#### [Record set]
※
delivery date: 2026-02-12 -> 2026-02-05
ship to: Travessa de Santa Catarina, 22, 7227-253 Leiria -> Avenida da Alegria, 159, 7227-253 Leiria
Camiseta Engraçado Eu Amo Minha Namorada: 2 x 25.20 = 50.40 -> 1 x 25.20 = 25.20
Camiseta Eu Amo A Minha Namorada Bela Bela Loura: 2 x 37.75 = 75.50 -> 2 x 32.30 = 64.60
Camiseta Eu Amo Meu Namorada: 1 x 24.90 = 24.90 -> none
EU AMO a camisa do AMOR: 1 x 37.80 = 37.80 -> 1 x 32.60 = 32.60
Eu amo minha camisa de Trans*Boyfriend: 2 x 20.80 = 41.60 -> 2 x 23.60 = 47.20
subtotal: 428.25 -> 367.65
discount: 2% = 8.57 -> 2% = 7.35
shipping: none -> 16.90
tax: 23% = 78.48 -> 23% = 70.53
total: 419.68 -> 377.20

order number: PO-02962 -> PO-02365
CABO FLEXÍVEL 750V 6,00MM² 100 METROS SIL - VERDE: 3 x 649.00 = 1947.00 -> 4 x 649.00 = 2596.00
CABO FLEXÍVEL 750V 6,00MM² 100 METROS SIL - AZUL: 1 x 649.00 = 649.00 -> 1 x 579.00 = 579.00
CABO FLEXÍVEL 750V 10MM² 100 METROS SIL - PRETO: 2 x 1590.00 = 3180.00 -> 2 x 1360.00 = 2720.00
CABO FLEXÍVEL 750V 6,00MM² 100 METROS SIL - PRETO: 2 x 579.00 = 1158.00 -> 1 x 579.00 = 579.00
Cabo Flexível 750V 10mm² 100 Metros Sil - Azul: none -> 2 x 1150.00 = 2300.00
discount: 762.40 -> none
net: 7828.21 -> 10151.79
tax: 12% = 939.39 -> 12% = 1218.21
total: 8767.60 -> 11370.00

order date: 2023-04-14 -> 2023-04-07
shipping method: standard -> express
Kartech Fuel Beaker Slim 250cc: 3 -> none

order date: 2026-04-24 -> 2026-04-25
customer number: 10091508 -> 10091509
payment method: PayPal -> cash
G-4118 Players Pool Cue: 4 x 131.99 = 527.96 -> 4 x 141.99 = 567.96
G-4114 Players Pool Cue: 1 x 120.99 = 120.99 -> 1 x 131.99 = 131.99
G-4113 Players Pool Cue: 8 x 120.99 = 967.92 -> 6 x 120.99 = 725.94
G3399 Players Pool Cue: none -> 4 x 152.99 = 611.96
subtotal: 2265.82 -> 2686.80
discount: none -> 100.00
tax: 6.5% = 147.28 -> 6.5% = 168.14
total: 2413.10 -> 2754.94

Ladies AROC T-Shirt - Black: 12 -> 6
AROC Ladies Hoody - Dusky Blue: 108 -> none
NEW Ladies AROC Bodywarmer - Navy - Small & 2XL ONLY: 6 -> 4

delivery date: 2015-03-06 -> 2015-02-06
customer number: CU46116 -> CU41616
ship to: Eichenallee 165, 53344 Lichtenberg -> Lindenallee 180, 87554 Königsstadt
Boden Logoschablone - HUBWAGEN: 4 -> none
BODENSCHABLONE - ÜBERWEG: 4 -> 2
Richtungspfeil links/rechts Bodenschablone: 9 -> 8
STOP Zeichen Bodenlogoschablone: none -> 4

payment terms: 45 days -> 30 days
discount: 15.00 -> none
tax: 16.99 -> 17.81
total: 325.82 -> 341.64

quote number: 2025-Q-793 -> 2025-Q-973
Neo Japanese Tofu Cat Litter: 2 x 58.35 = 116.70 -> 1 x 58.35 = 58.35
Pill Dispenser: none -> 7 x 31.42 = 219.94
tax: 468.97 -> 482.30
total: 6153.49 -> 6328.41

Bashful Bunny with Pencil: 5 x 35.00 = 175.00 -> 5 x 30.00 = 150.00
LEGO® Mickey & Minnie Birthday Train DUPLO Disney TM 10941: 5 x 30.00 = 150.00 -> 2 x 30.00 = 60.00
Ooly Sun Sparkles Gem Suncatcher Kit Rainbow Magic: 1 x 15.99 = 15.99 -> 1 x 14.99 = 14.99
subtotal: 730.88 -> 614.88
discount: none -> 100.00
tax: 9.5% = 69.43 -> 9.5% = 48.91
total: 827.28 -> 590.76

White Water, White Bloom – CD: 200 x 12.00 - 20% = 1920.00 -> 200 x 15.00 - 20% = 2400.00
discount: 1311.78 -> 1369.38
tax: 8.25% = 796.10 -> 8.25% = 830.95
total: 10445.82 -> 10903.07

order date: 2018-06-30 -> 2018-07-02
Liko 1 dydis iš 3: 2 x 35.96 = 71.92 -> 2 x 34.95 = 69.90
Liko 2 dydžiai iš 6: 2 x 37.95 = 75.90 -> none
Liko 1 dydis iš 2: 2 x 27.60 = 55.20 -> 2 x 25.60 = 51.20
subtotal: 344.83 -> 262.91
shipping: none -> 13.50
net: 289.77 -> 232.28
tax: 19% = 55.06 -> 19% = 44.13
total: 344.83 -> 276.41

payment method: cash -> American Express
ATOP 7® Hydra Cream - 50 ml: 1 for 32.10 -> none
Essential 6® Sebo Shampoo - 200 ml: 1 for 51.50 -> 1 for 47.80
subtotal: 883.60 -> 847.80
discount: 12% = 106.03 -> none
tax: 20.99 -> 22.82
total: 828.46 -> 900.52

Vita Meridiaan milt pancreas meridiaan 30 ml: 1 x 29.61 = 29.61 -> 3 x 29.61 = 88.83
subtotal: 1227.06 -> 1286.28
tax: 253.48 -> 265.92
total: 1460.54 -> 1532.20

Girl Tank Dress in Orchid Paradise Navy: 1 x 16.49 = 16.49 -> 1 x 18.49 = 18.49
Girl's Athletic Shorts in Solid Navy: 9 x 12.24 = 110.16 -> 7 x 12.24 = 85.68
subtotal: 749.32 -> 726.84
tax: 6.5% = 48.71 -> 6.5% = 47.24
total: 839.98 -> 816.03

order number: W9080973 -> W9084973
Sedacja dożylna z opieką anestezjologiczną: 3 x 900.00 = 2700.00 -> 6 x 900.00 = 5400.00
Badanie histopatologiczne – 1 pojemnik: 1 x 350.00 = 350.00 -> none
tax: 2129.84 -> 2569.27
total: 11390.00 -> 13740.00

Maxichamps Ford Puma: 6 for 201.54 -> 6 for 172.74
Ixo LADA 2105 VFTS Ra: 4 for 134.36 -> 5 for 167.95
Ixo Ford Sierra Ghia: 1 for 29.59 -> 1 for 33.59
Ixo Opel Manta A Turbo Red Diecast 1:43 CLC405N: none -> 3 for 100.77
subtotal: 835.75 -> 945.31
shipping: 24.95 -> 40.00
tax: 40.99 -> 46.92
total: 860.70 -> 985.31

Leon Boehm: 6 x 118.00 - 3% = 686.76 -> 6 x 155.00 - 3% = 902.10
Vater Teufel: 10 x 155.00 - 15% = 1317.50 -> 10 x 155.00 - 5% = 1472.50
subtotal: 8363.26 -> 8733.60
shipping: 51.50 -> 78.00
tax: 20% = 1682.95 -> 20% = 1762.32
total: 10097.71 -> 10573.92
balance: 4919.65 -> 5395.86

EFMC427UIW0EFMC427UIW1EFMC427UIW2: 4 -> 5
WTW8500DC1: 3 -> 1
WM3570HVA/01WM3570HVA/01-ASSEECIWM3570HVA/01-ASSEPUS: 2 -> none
※
In restating the data, begin at its first line, reproduce each line word for word, and conclude with the line that contains "subtotal: 2265.82 -> 2686.80".

delivery date: 2026-02-12 -> 2026-02-05
ship to: Travessa de Santa Catarina, 22, 7227-253 Leiria -> Avenida da Alegria, 159, 7227-253 Leiria
Camiseta Engraçado Eu Amo Minha Namorada: 2 x 25.20 = 50.40 -> 1 x 25.20 = 25.20
Camiseta Eu Amo A Minha Namorada Bela Bela Loura: 2 x 37.75 = 75.50 -> 2 x 32.30 = 64.60
Camiseta Eu Amo Meu Namorada: 1 x 24.90 = 24.90 -> none
EU AMO a camisa do AMOR: 1 x 37.80 = 37.80 -> 1 x 32.60 = 32.60
Eu amo minha camisa de Trans*Boyfriend: 2 x 20.80 = 41.60 -> 2 x 23.60 = 47.20
subtotal: 428.25 -> 367.65
discount: 2% = 8.57 -> 2% = 7.35
shipping: none -> 16.90
tax: 23% = 78.48 -> 23% = 70.53
total: 419.68 -> 377.20

order number: PO-02962 -> PO-02365
CABO FLEXÍVEL 750V 6,00MM² 100 METROS SIL - VERDE: 3 x 649.00 = 1947.00 -> 4 x 649.00 = 2596.00
CABO FLEXÍVEL 750V 6,00MM² 100 METROS SIL - AZUL: 1 x 649.00 = 649.00 -> 1 x 579.00 = 579.00
CABO FLEXÍVEL 750V 10MM² 100 METROS SIL - PRETO: 2 x 1590.00 = 3180.00 -> 2 x 1360.00 = 2720.00
CABO FLEXÍVEL 750V 6,00MM² 100 METROS SIL - PRETO: 2 x 579.00 = 1158.00 -> 1 x 579.00 = 579.00
Cabo Flexível 750V 10mm² 100 Metros Sil - Azul: none -> 2 x 1150.00 = 2300.00
discount: 762.40 -> none
net: 7828.21 -> 10151.79
tax: 12% = 939.39 -> 12% = 1218.21
total: 8767.60 -> 11370.00

order date: 2023-04-14 -> 2023-04-07
shipping method: standard -> express
Kartech Fuel Beaker Slim 250cc: 3 -> none

order date: 2026-04-24 -> 2026-04-25
customer number: 10091508 -> 10091509
payment method: PayPal -> cash
G-4118 Players Pool Cue: 4 x 131.99 = 527.96 -> 4 x 141.99 = 567.96
G-4114 Players Pool Cue: 1 x 120.99 = 120.99 -> 1 x 131.99 = 131.99
G-4113 Players Pool Cue: 8 x 120.99 = 967.92 -> 6 x 120.99 = 725.94
G3399 Players Pool Cue: none -> 4 x 152.99 = 611.96
subtotal: 2265.82 -> 2686.80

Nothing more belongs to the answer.